*** Exercise input Section Begins ***

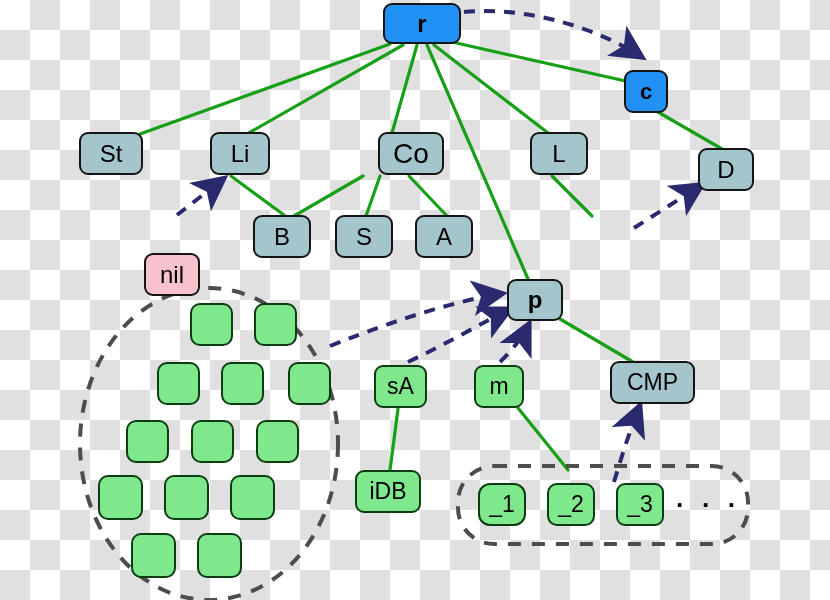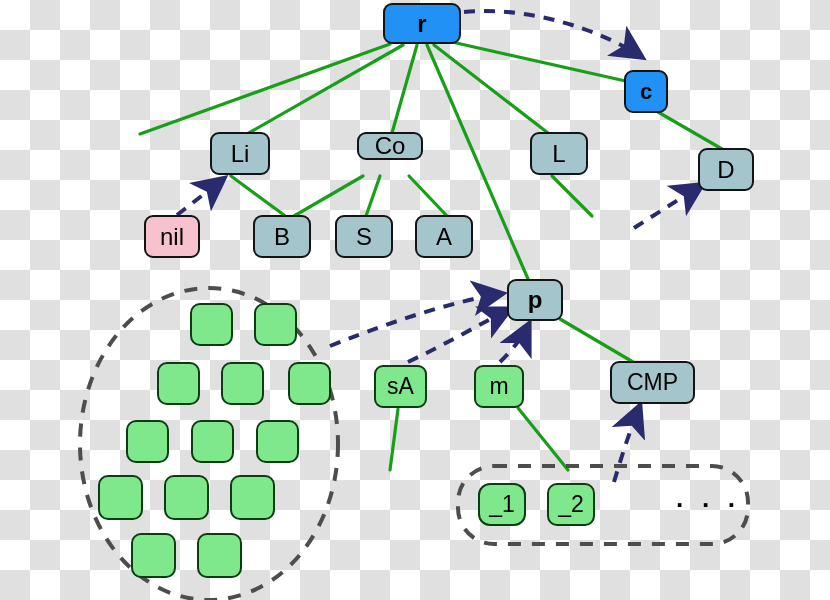"St" div.node { html: none -> <div> <span>St</span> </div> }
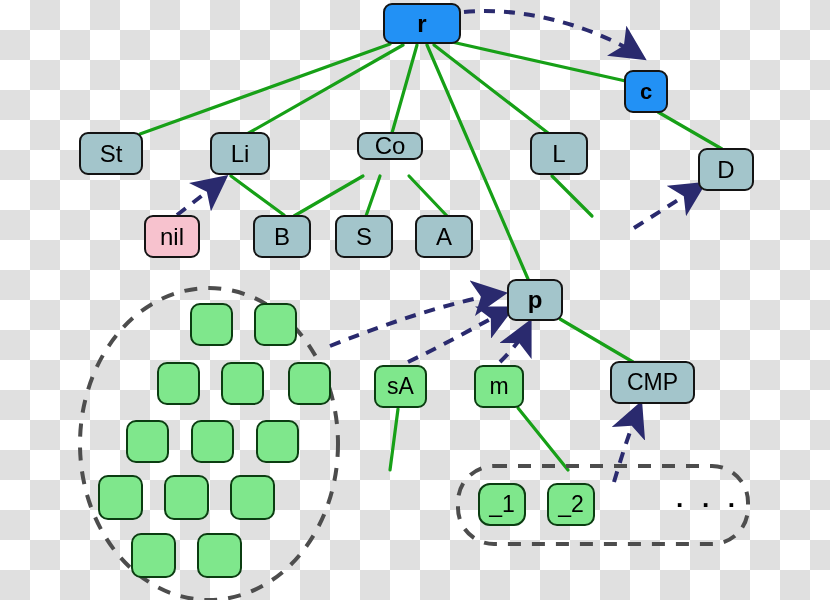"Co" div.node { font-size: 24px -> 28px; height: 28px -> 43px; left: 357px -> 378px }
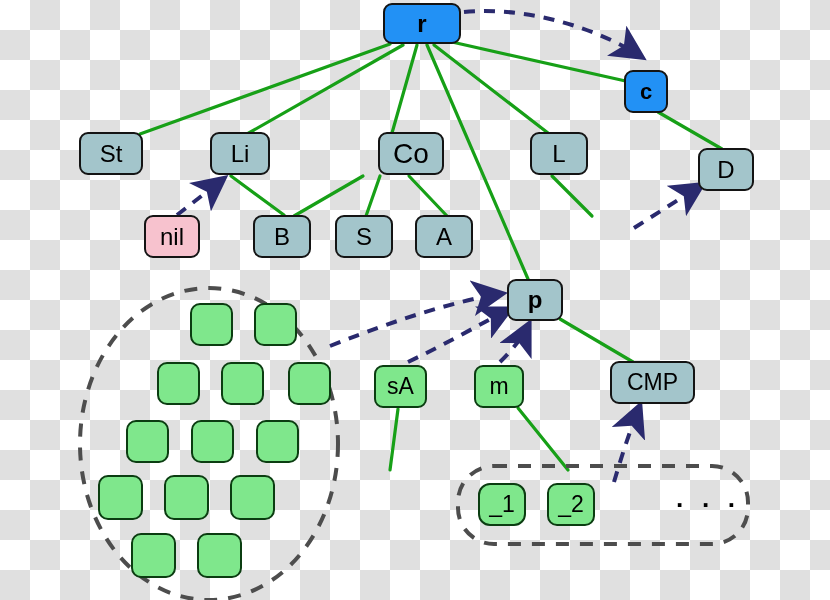"nil" .n-pink { margin-top: none -> 38px }
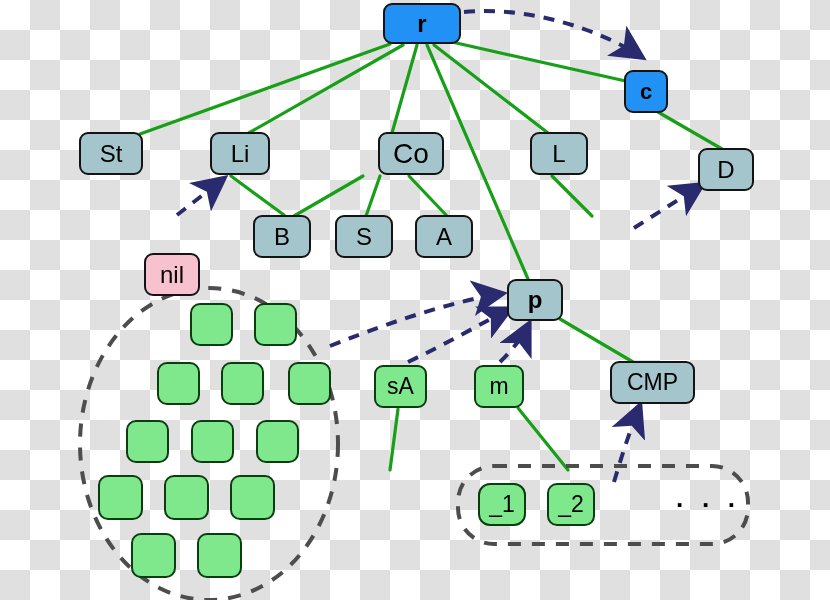"iDB" div.node { html: none -> <div> <span>iDB</span> </div> }
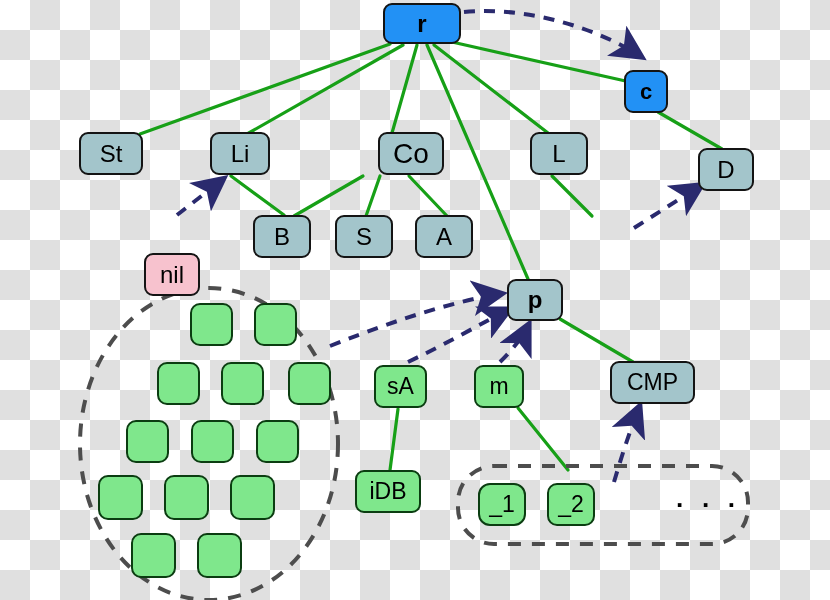"_3" div.node { html: none -> <div> <span>_3</span> </div> }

*** Exercise input Section Ends ***

(The problem) The answer must be an exact restatement of all the records, with no pictures included.

(Exercise response)
"St" div.node { html: none -> <div> <span>St</span> </div> }
"Co" div.node { font-size: 24px -> 28px; height: 28px -> 43px; left: 357px -> 378px }
"nil" .n-pink { margin-top: none -> 38px }
"iDB" div.node { html: none -> <div> <span>iDB</span> </div> }
"_3" div.node { html: none -> <div> <span>_3</span> </div> }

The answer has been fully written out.